### Work task
Below, locate the line that contains "Lcd cover K60". Repeat exactly from that line to the line that contains "shipping: 23.99 -> none", inclusive, leaving out the pictures.

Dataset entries
——
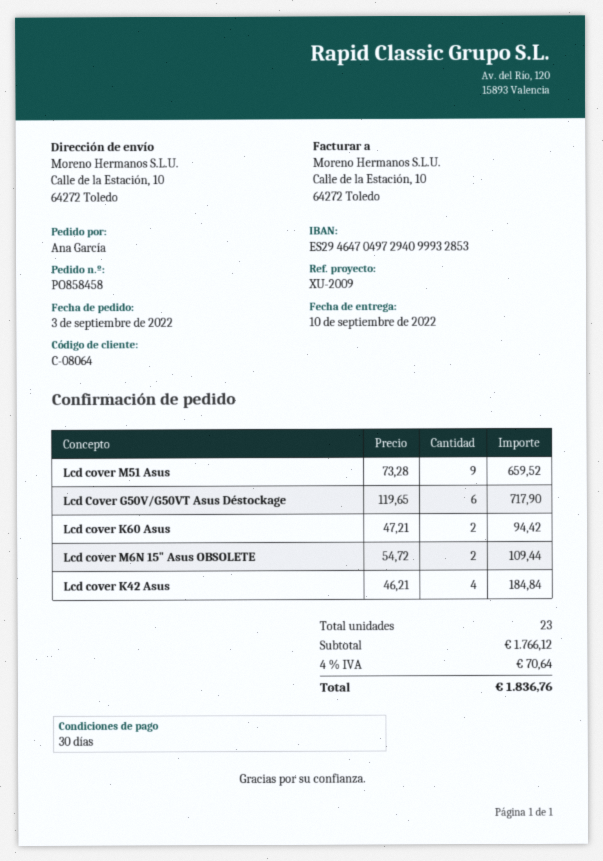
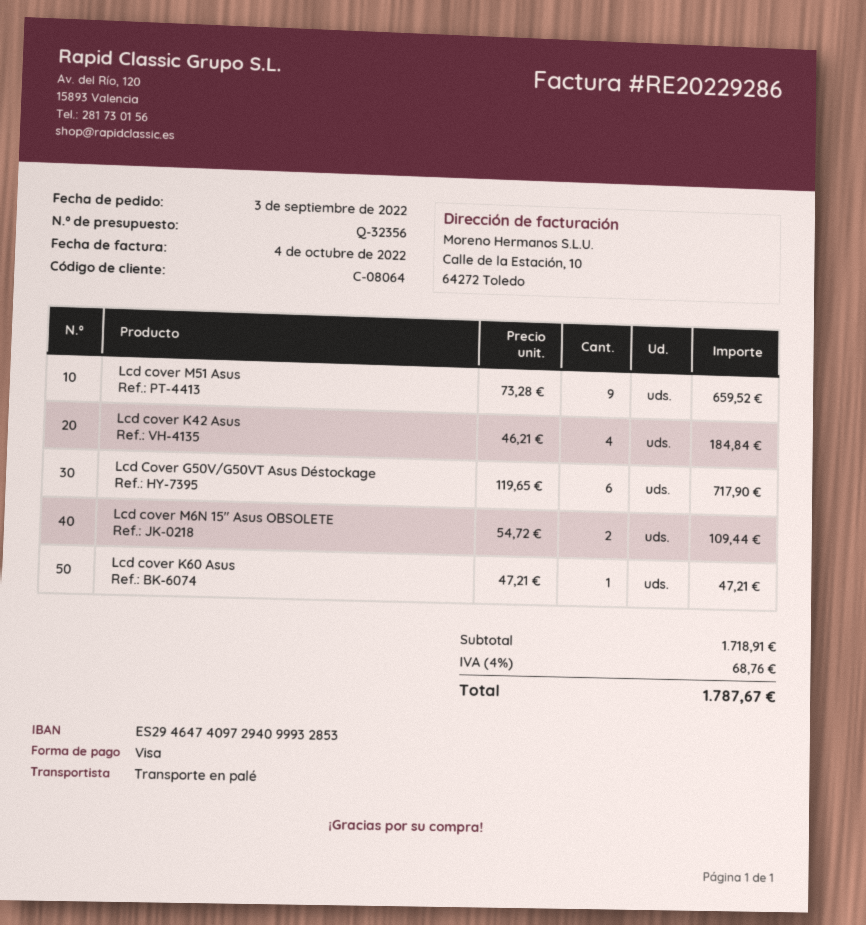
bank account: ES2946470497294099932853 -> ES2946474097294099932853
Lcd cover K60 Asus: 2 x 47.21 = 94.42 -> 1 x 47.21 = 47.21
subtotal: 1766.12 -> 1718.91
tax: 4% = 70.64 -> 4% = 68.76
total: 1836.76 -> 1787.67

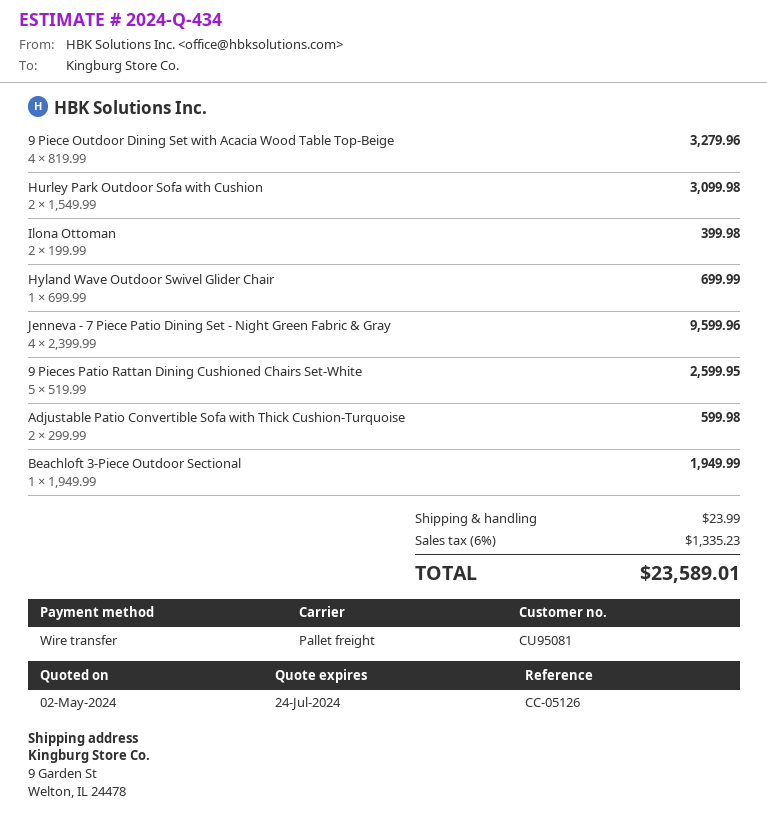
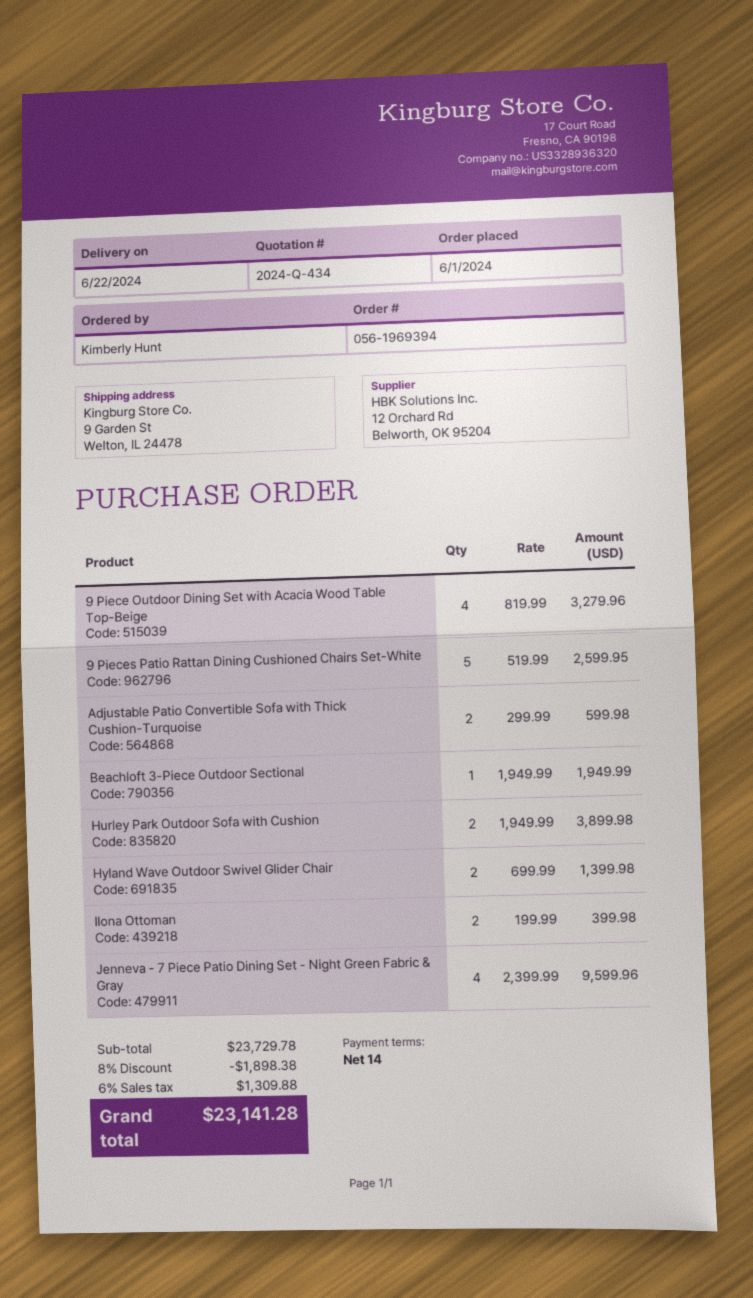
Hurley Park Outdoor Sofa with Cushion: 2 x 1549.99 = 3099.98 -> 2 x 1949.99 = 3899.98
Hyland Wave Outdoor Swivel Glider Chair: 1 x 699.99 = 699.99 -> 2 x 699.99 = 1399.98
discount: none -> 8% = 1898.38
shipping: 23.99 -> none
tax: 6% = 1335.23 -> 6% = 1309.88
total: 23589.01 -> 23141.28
——
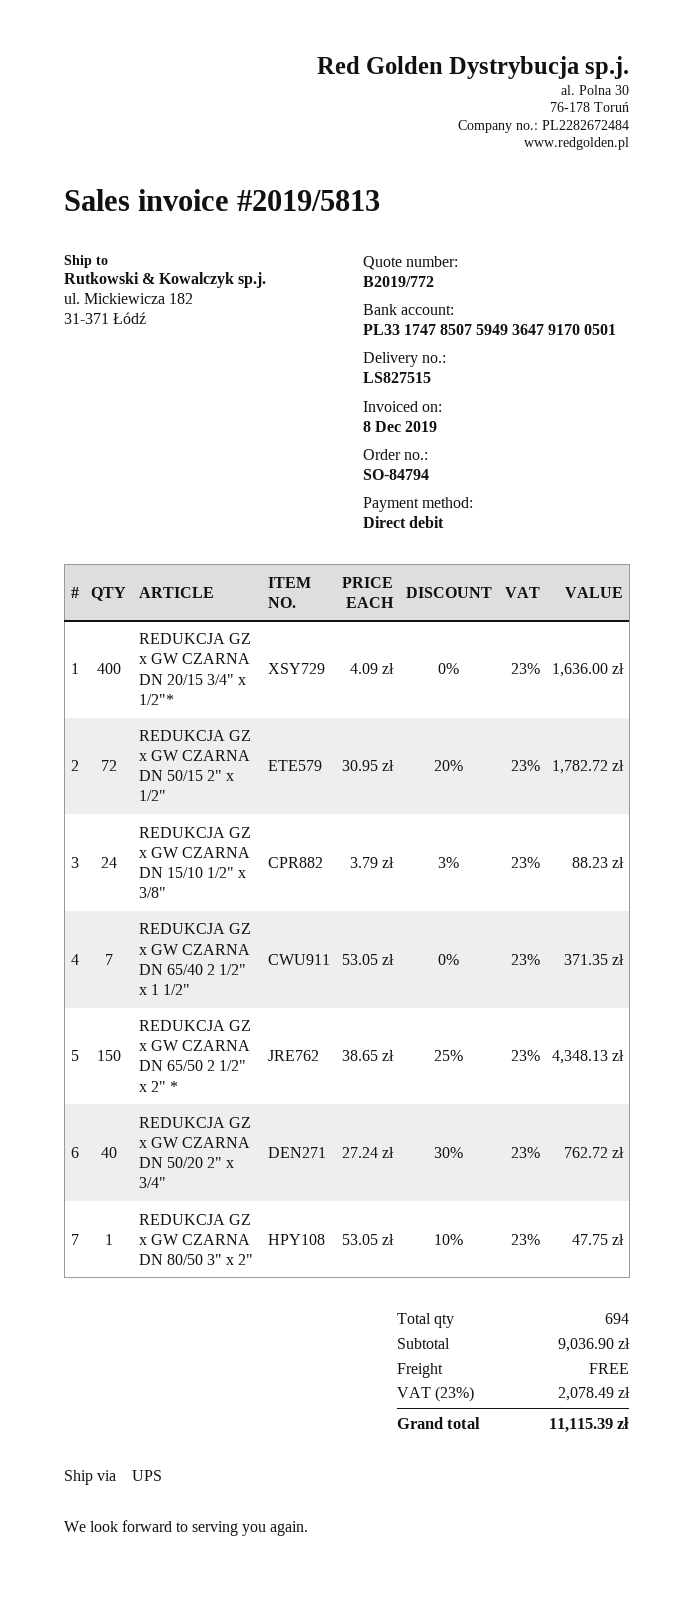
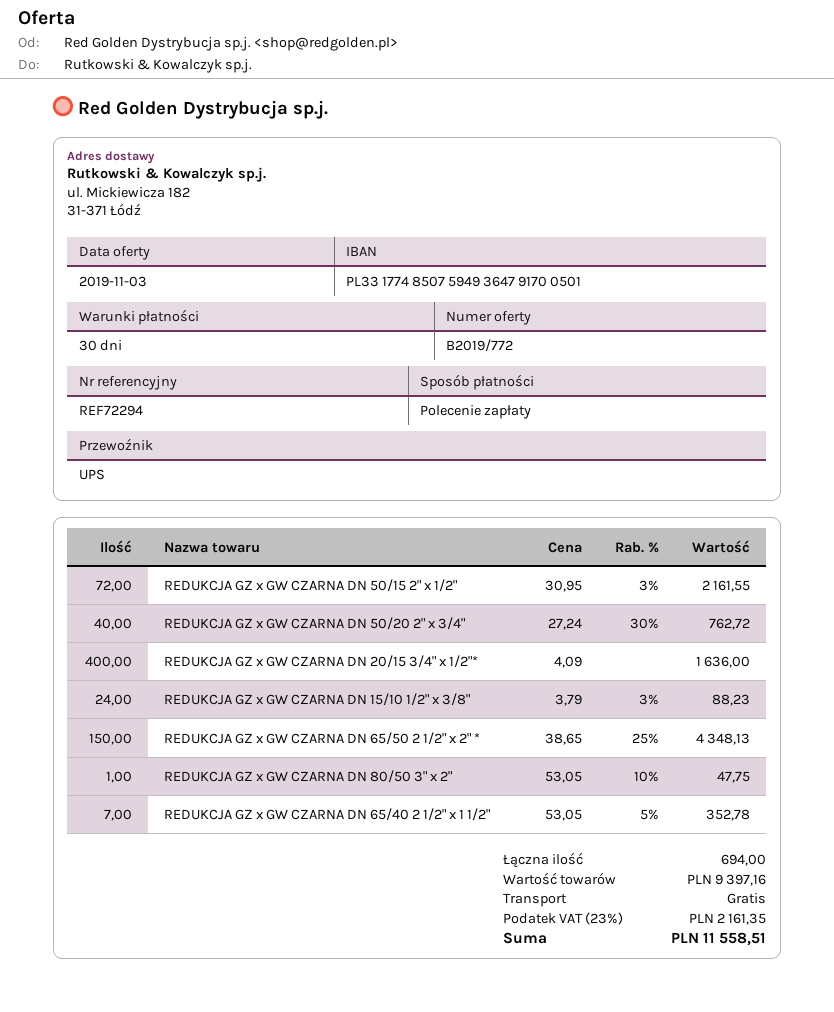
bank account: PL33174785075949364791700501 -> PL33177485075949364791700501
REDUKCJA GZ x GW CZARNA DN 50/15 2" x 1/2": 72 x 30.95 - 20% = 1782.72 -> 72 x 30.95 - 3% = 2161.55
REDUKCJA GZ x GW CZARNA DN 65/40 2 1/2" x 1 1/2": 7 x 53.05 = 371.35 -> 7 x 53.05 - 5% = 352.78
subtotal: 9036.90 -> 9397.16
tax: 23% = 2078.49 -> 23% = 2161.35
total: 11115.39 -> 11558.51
——
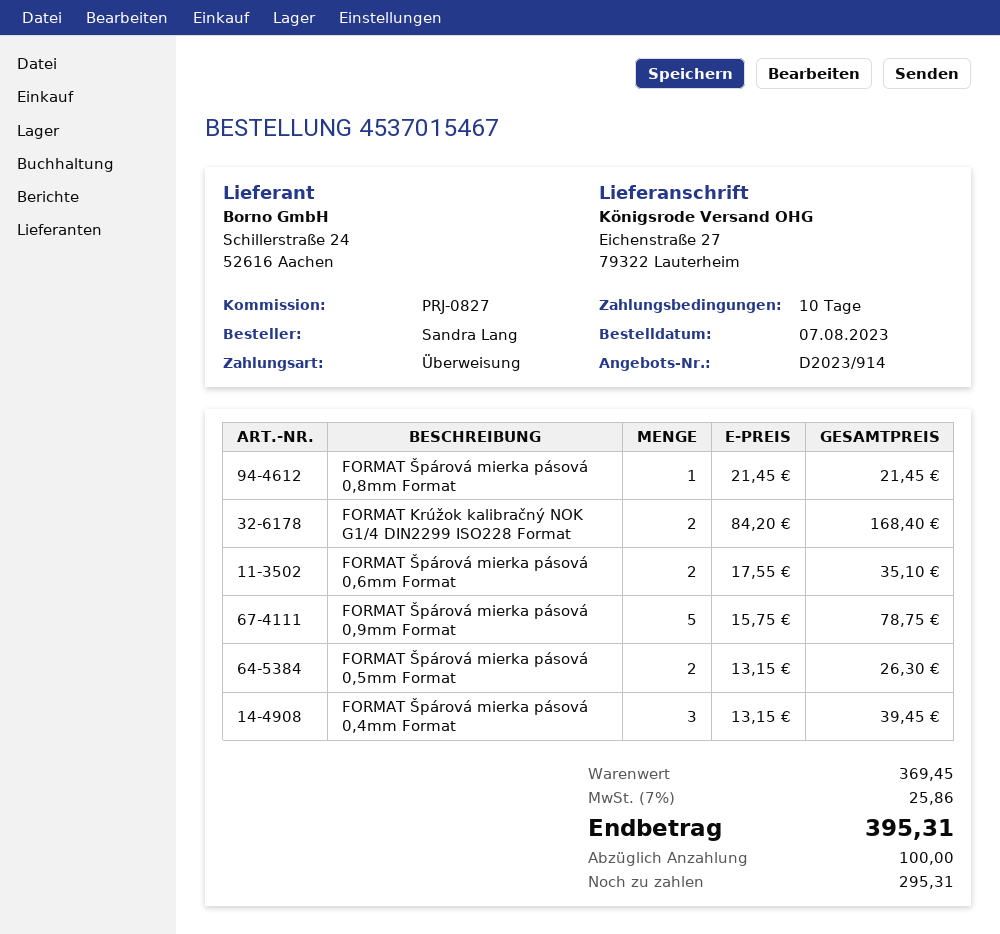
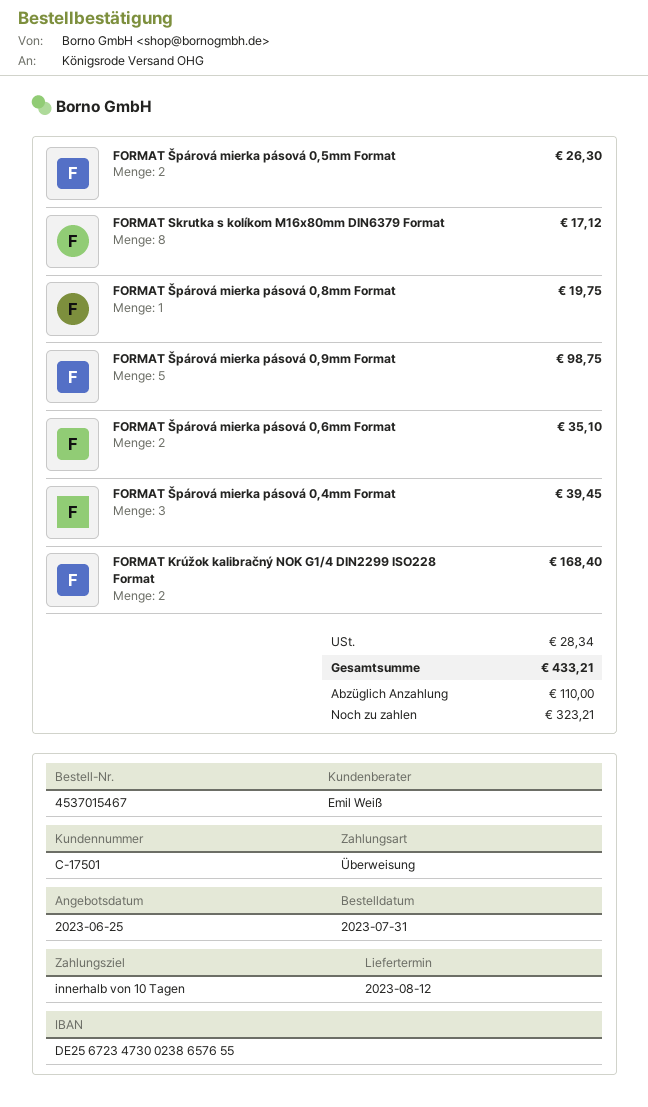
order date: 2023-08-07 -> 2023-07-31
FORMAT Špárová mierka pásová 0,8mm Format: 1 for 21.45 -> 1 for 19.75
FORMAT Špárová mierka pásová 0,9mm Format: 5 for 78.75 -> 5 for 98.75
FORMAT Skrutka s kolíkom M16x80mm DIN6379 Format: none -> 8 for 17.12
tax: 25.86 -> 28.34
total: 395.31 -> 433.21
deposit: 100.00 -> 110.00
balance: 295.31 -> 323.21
——
### Result for this task
Lcd cover K60 Asus: 2 x 47.21 = 94.42 -> 1 x 47.21 = 47.21
subtotal: 1766.12 -> 1718.91
tax: 4% = 70.64 -> 4% = 68.76
total: 1836.76 -> 1787.67

Hurley Park Outdoor Sofa with Cushion: 2 x 1549.99 = 3099.98 -> 2 x 1949.99 = 3899.98
Hyland Wave Outdoor Swivel Glider Chair: 1 x 699.99 = 699.99 -> 2 x 699.99 = 1399.98
discount: none -> 8% = 1898.38
shipping: 23.99 -> none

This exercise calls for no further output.